Read: Threesome Fantasy and Fun - With None of the Baggage
Do Cuckqueans Really Exist?
Short answer, yes. How do I know? Because I am a cuckquean.
Long answer, a cuckquean is neither born nor made. From my experience, my cuckquean desires were a consequence of my bisexuality, voyeuristic nature, and solid relationship with my husband. It felt both spontaneous and constant, new and familiar; as if the desire had been idle, waiting for the optimal conditions to spring forward into my consciousness. That is my experience, and as we know, experiences vary. The mythical cuckquean is not so much mythical as underrepresented through language and media. The cuckold, on the other hand, has shown up in popular media, such as the hit (and hot) Netflix series, Elite.
How to Be a Cuckquean
To navigate a new or developing cuckquean dynamic, communication is key. As the cuckquean, speaking to your partner about your desires may seem uncomfortable and scary, especially if sexuality isn’t a prime topic in the relationship, or you’ve felt shame around this topic in the past. If this fantasy is something you wish to explore, designating time for this conversation is the next step. From there, you and your partner can discuss the best path forward for your relationship. Because this fantasy tends to be accompanied by fear of damaging the relationship, I suggest setting ground rules and experimenting slowly. Here are some examples of the steps you could pursue with your partner to determine how deep this fantasy runs for you, and what negative stuff may come up on either side:
Have a “people watching” date night. The cuckquean can point out women to her partner and be open to hearing what he finds particularly attractive about them. Both partners should also speak about how this makes them feel (the positives and negatives).
Have an ethical porn date night, and pay attention to how you feel when your partner is watching other women on screen. Communicate this throughout.
Read: What is Ethical Porn?
Dedicate an evening to research. Find cuckquean forums, articles, stories, etcetera, and see what resonates with you. Perhaps you’re a cuckquean who enjoys knowing your partner is with other women, but has no interest in seeing. Maybe you’re quite the opposite.

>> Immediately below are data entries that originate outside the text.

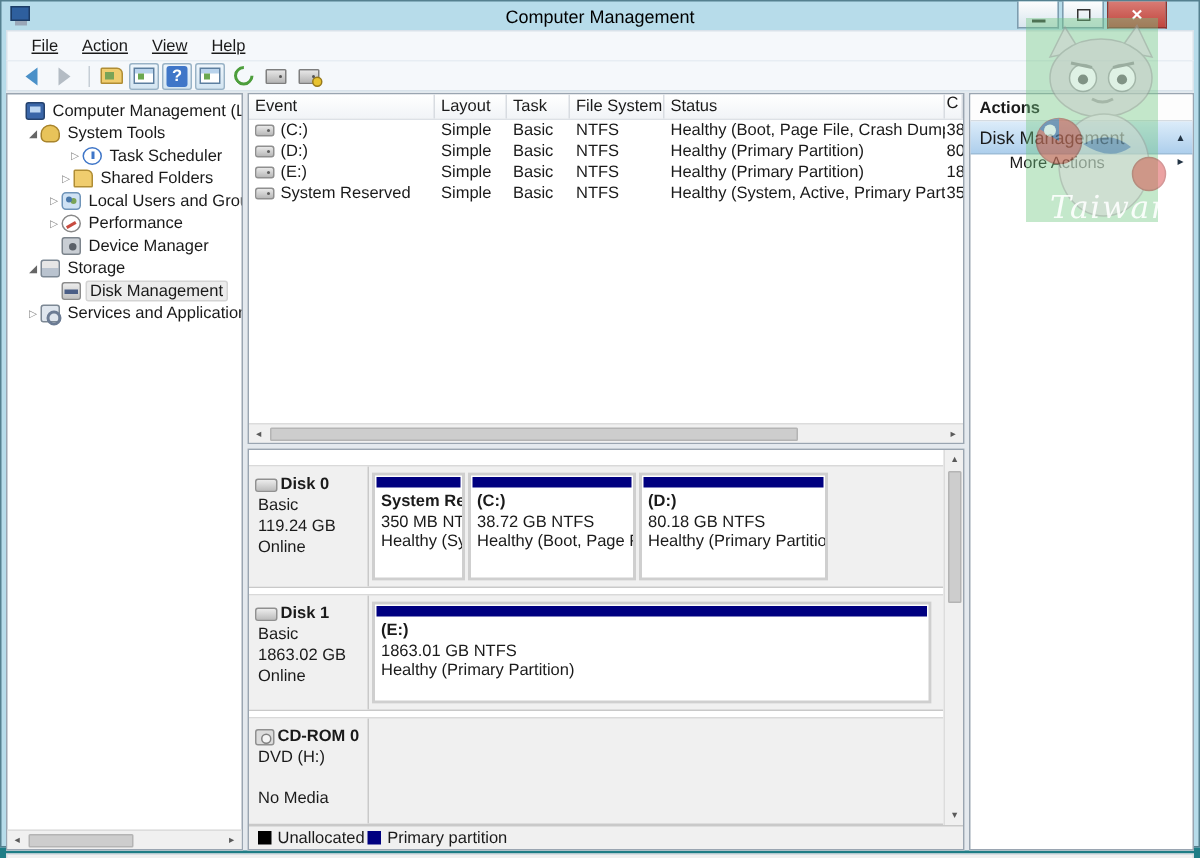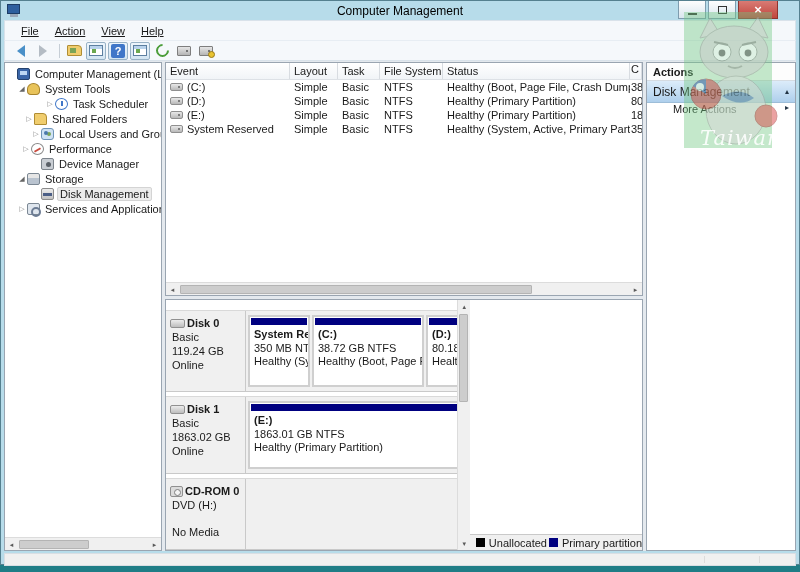--- a/index.html
+++ b/index.html
@@ -218,7 +218,7 @@
           <span class="ticon ic ic-clock"></span>
           <span class="tree-label">Task Scheduler</span>
         </div>
-        <div class="tree-item" style="padding-left:19px">
+        <div class="tree-item" style="padding-left:34px">
           <span class="tw col">▷</span>
           <span class="ticon ic ic-folder"></span>
           <span class="tree-label">Shared Folders</span>

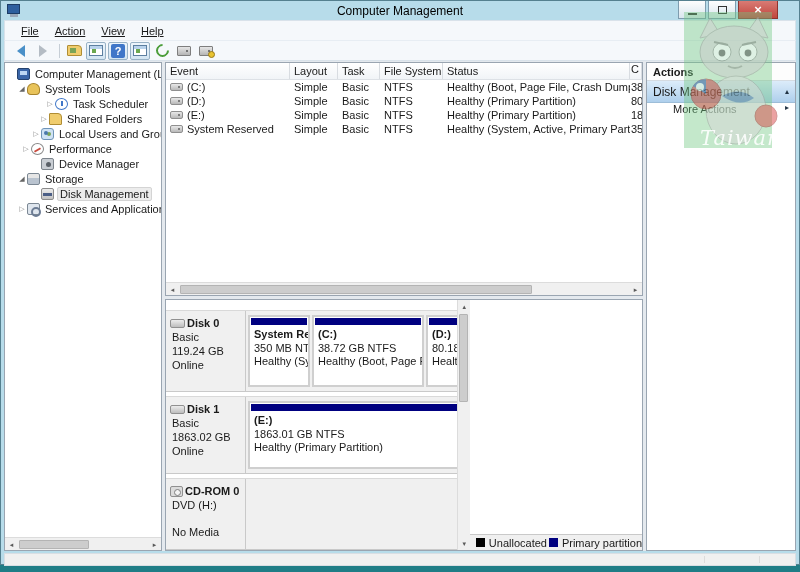--- a/index.html
+++ b/index.html
@@ -228,7 +228,7 @@
           <span class="ticon ic ic-users"></span>
           <span class="tree-label">Local Users and Groups</span>
         </div>
-        <div class="tree-item" style="padding-left:16px">
+        <div class="tree-item" style="padding-left:26px">
           <span class="tw col">▷</span>
           <span class="ticon ic ic-perf"></span>
           <span class="tree-label">Performance</span>

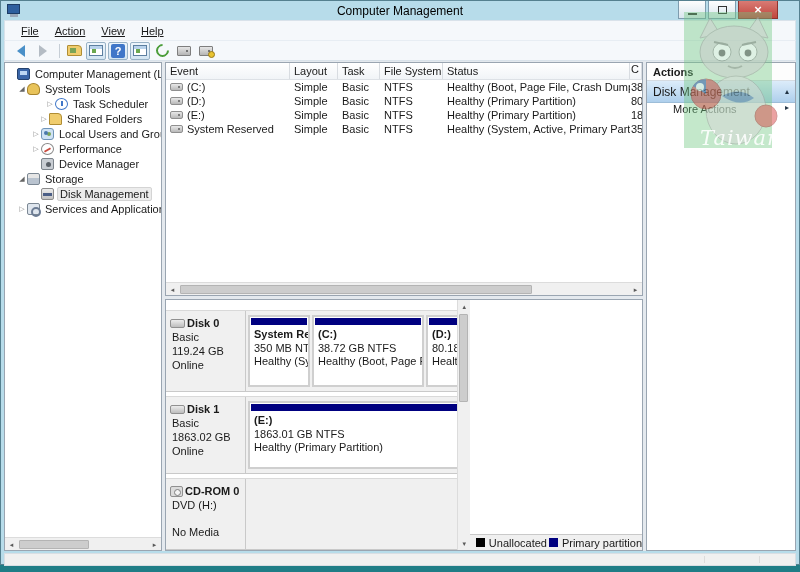--- a/index.html
+++ b/index.html
@@ -70,7 +70,7 @@
   .vol-ic { width:13px; height:8px; background:linear-gradient(#e8e8e8,#b9b9b9); border:1px solid #8f8f8f; border-radius:2px; margin-right:4px; flex:none; position:relative; }
   .vol-ic::after { content:""; position:absolute; right:2px; top:2px; width:2px; height:2px; background:#5f5f5f; border-radius:50%; }
   
-  .graph-pane { flex:1; display:flex; flex-direction:row;align-items:flex-end; }
+  .graph-pane { flex:1; display:flex; flex-direction:column; }
   .graph-main { flex:1; display:flex; overflow:hidden; }
   .disk-area { flex:1; background:#fff; padding-top:10px; overflow:hidden; }
   .disk-row { display:flex; background:#f0f0f0; border-top:1px solid #d9d9d9; border-bottom:1px solid #c9c9c9; margin-bottom:4px; }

Remember that there is no right way to go about this. So long as you and your partner are communicating throughout the process, respecting boundaries, and moving at the pace of the slower partner, you’ll find that working through obstacles becomes easier and strengthening. Because that’s what this is all about: enhancing your sexuality and relationship, not harming it. So, if you need a break or to call the fantasy quits (permanently or temporarily), that’s fair too.
Why Do Cuckqueans Exist?
You may be asking yourself, why does one become a cuckquean? What is the appeal? I have spent a long time trying to understand my own fantasy, and the allure this lifestyle brings. Here is what I discovered:
Compersion is like a drug! When my husband derives pleasure from another person or source, I can experience an objective form of joy that is purifying.
Secondly, I enjoy my jealousy. Not only is it accompanied with pride ("other women want my husband"), but it’s a bonding mechanism. When I feel jealous, the desire for my husband elevates, and he is hugely receptive to it. Being conscious of my jealousy, both the negative and positive sides, allows me to explore its deeper pleasures as well as be more vulnerable within my relationship.
A less obvious but positive element of cuckqueaning is it takes the pressure off. I can enjoy the company of a third person without feeling performance anxiety. Plus, I enjoy the show!
This lifestyle, I believe, is my subconscious response to a society that reinforced negative messages about male and female relationships and desire. Growing up I was told boys only want one thing, boys and girls can't be friends, that love and sex are interconnected, and my sexuality would be controlled by the confines of that love.
Being a cuckquean allows my husband and I to explore our fantasies and pleasure, while maintaining a healthy marriage and non-romantic relationships with sexual partners. Being a cuckquean requires trust and communication, which has helped me navigate or eliminate restrictive earlier teachings. It offers a safe space to explore my own sexuality in the terms my partners and I define for ourselves.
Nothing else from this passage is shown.